WORK TO COMPLETE. Each line of the listing where "interrupts" appears should be reported.

INFORMATION SHOWN.
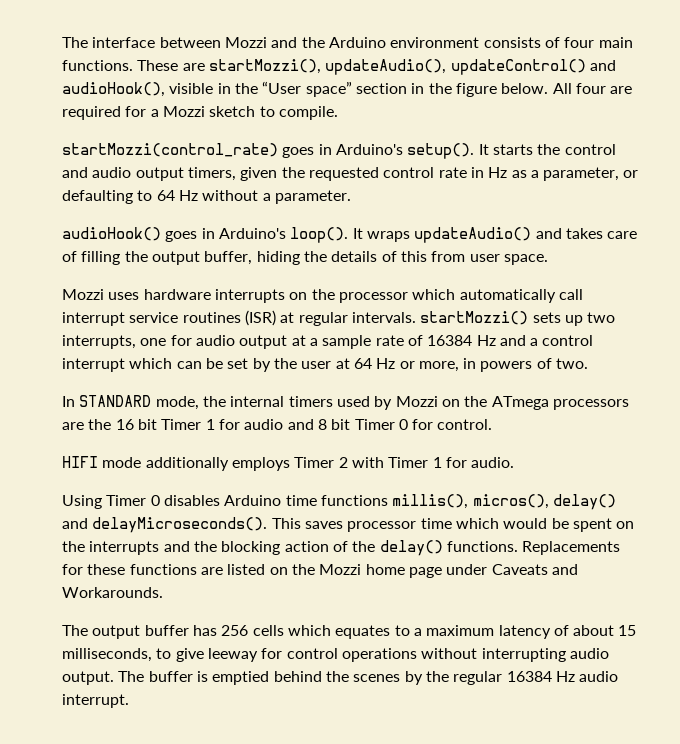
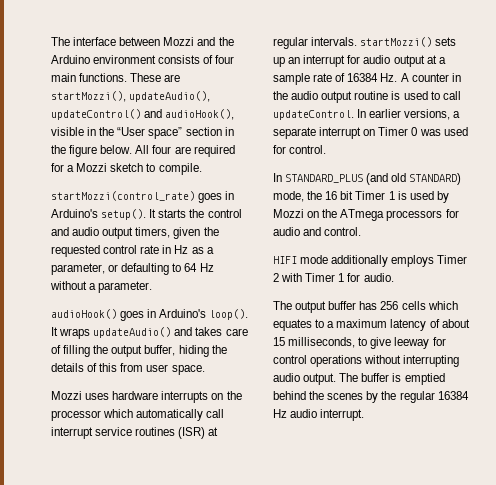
[587,312,616,323] [62,335,167,349] two interrupts, one -> [288,55,346,67] an interrupt
[476,335,594,346] [62,358,589,372] [62,395,333,410] Hz and a control interrupt which can be set by the user at 64 Hz or more, in powers of two. // In STANDARD mode, the internal timers -> [380,73,461,82] [273,91,461,103] [273,109,461,120] [273,127,468,139] [273,145,327,154] [273,173,462,185] [273,191,407,202] Hz. A counter in the audio output routine is used to call updateControl. In earlier versions, a separate interrupt on Timer 0 was used for control. // In STANDARD_PLUS (and old STANDARD) mode, the 16 bit Timer 1 is
[62,419,434,430] are the 16 bit Timer 1 for audio and 8 bit Timer 0 for -> [445,209,459,218] [273,227,322,236] for audio and
[62,494,616,510] [62,517,635,533] [62,540,621,556] [62,564,578,578] [62,587,163,598] // Using Timer 0 disables Arduino time functions millis(), micros(), delay() and delayMicroseconds(). This saves processor time which would be spent on the interrupts and the blocking action of the delay() functions. Replacements for these functions are listed on the Mozzi home page under Caveats and Workarounds. -> (394, 277) none

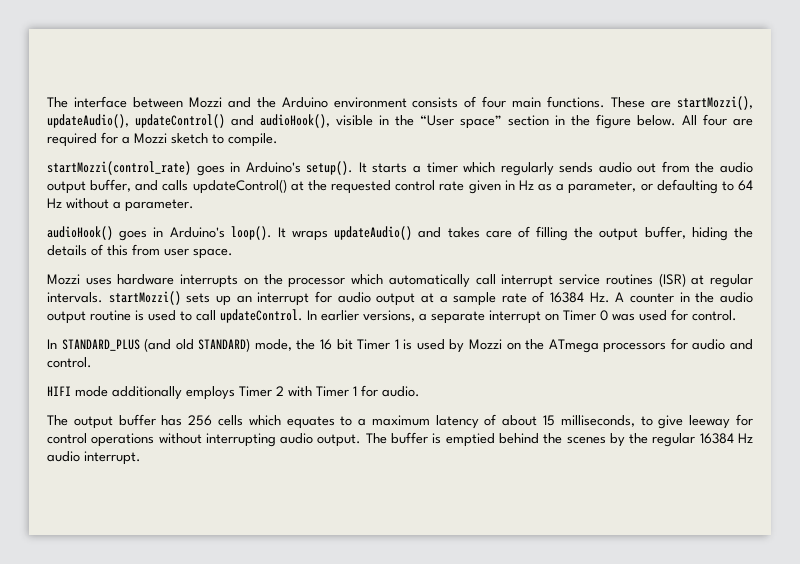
[189,209,242,218] [51,227,201,239] the control and audio output timers, given -> [412,161,753,176] [47,179,304,194] a timer which regularly sends audio out from the audio output buffer, and calls updateControl() at
(160, 249) none -> [468,180,501,194] given

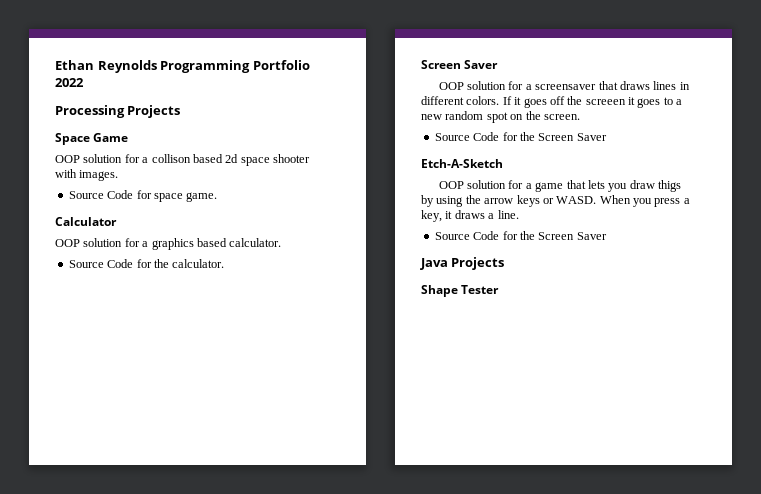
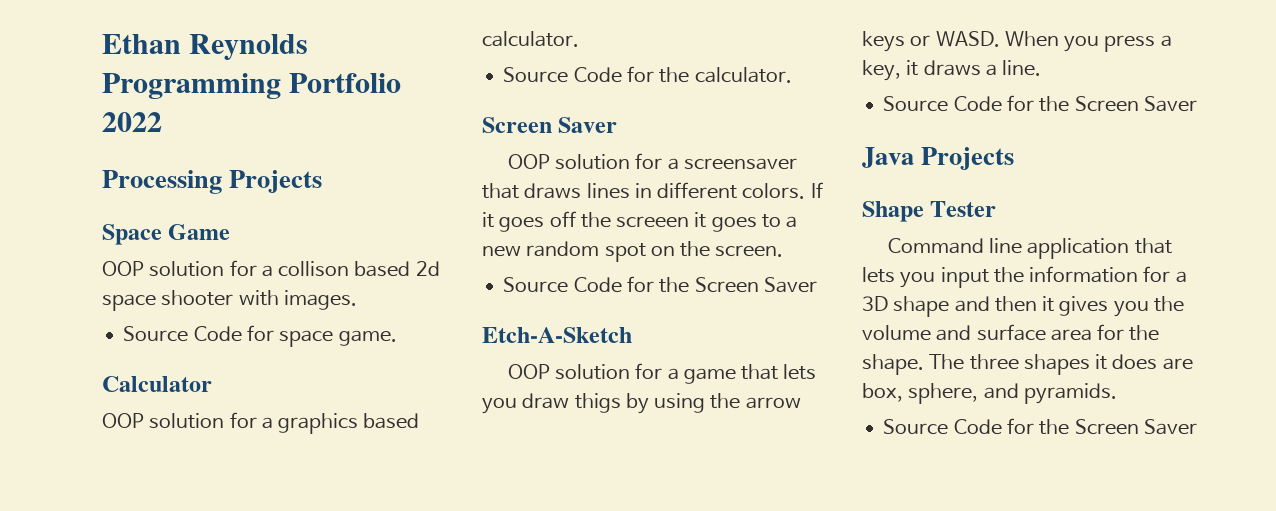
(500, 289) none -> [887,238,1172,259] [862,266,1187,288] [862,296,1184,317] [862,324,1160,341] [862,354,1193,375] [862,383,1117,404] [883,418,1197,435] // Command line application that lets you input the information for a 3D shape and then it gives you the volume and surface area for the shape. The three shapes it does are box, sphere, and pyramids. // Source Code for the Screen Saver

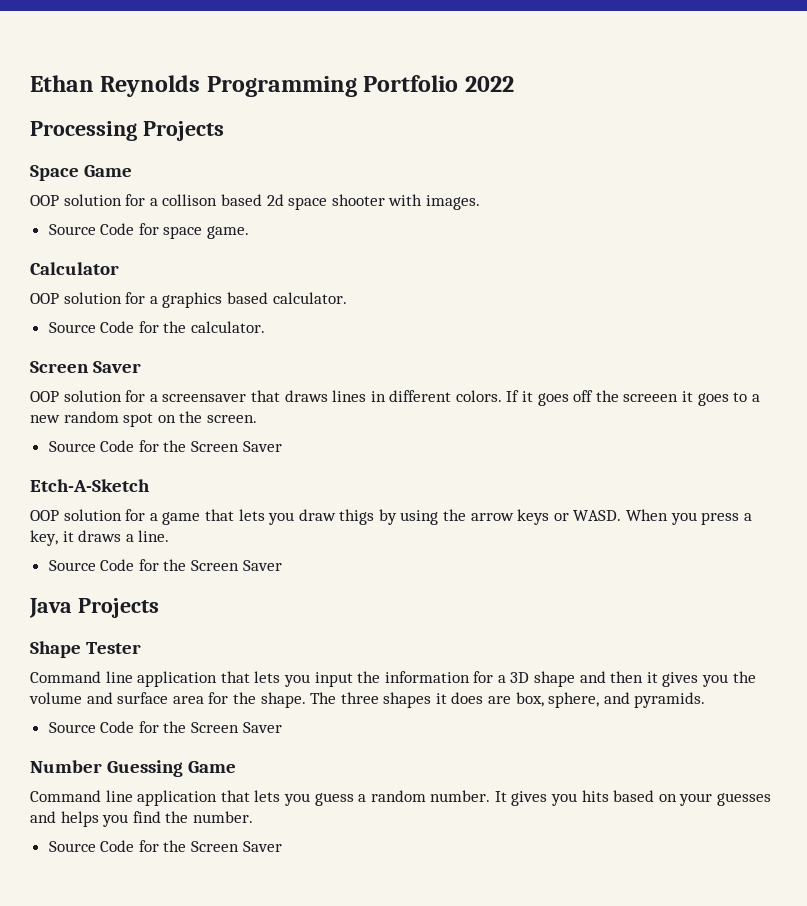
(1197, 427) none -> [30,760,237,777] [30,790,772,806] [30,811,253,827] [48,840,282,852] // Number Guessing Game // Command line application that lets you guess a random number. It gives you hits based on your guesses and helps you find the number. // Source Code for the Screen Saver

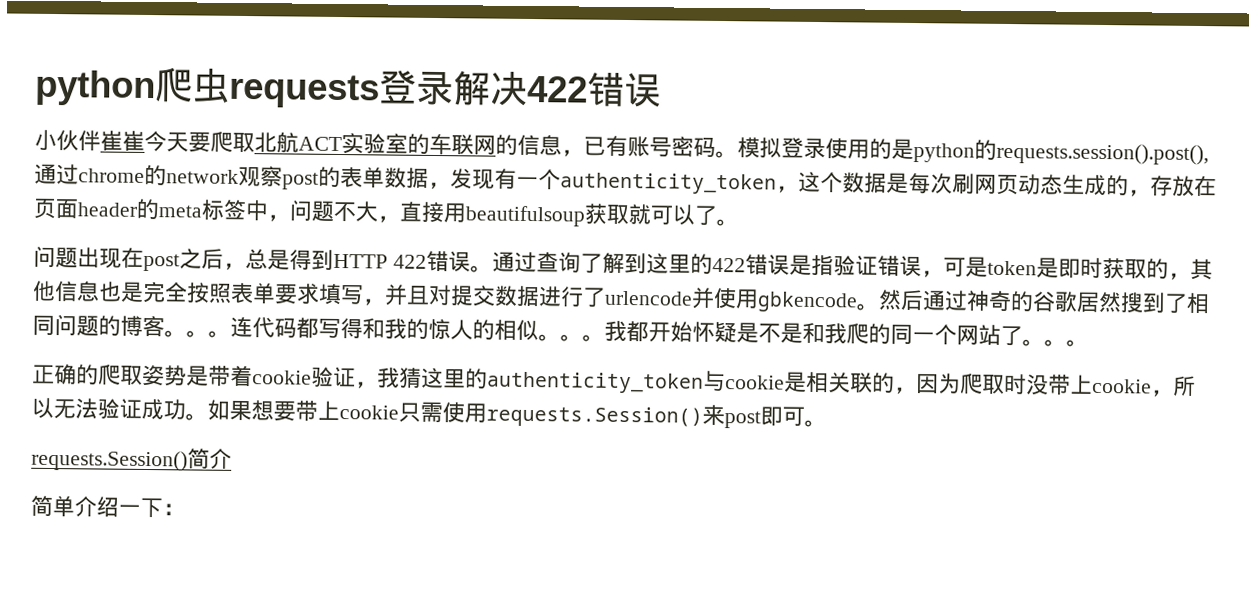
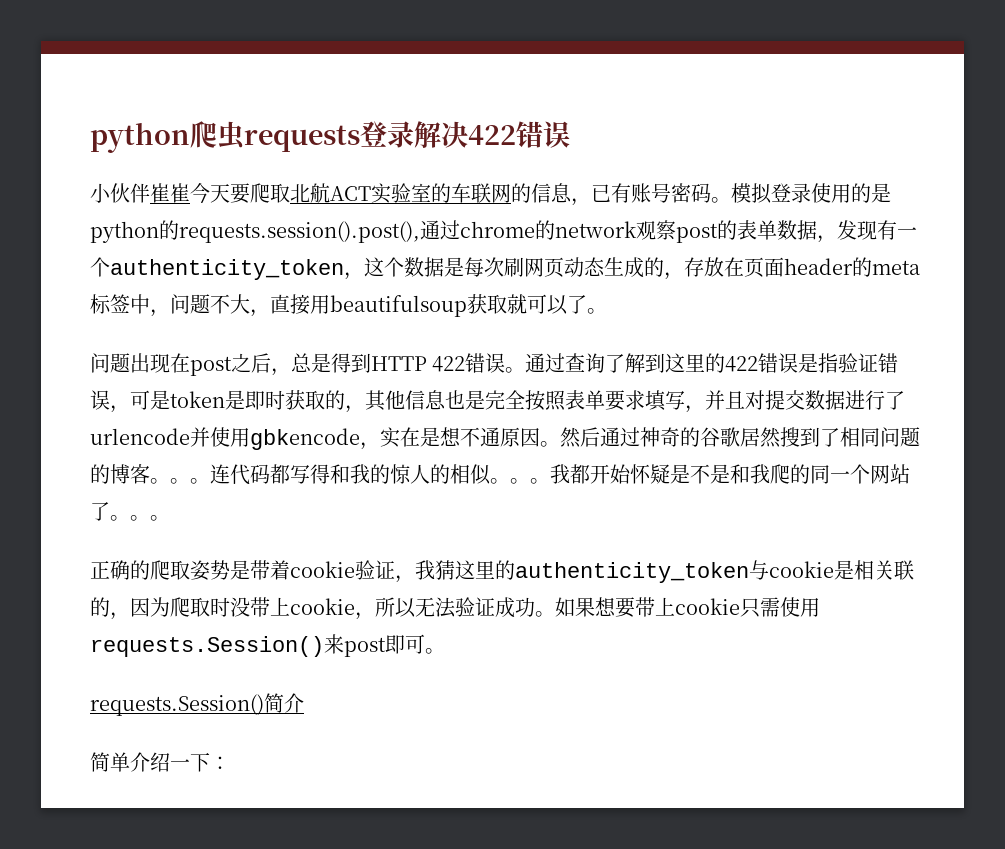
(858, 302) none -> [360,427,540,450] ，实在是想不通原因

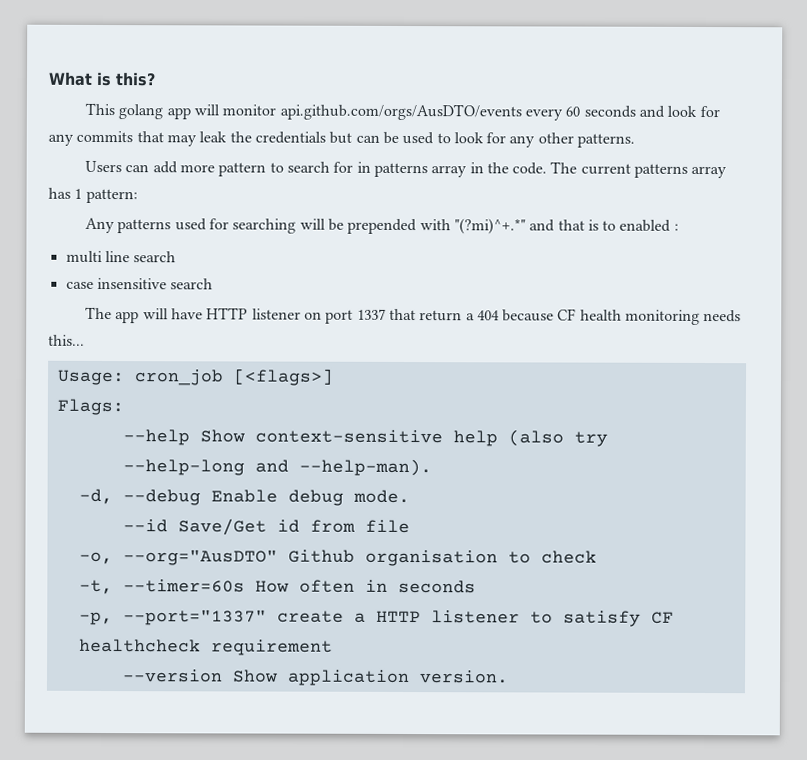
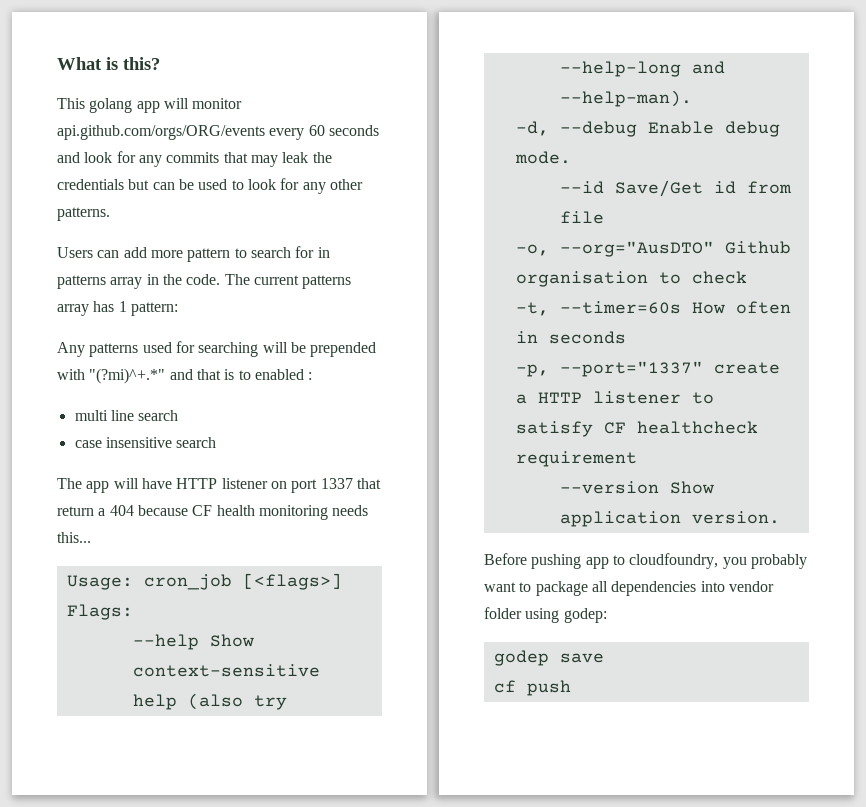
[279,103,522,121] api.github.com/orgs/AusDTO/events -> [57,125,265,140] api.github.com/orgs/ORG/events
(509, 677) none -> [484,553,807,569] [484,581,774,596] [484,607,607,623] [493,650,604,666] [493,680,571,696] // Before pushing app to cloudfoundry, you probably want to package all dependencies into vendor folder using godep: // godep save // cf push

EXERCISE SOLUTION.
[587,312,616,323] [62,335,167,349] two interrupts, one -> [288,55,346,67] an interrupt
[62,494,616,510] [62,517,635,533] [62,540,621,556] [62,564,578,578] [62,587,163,598] // Using Timer 0 disables Arduino time functions millis(), micros(), delay() and delayMicroseconds(). This saves processor time which would be spent on the interrupts and the blocking action of the delay() functions. Replacements for these functions are listed on the Mozzi home page under Caveats and Workarounds. -> (394, 277) none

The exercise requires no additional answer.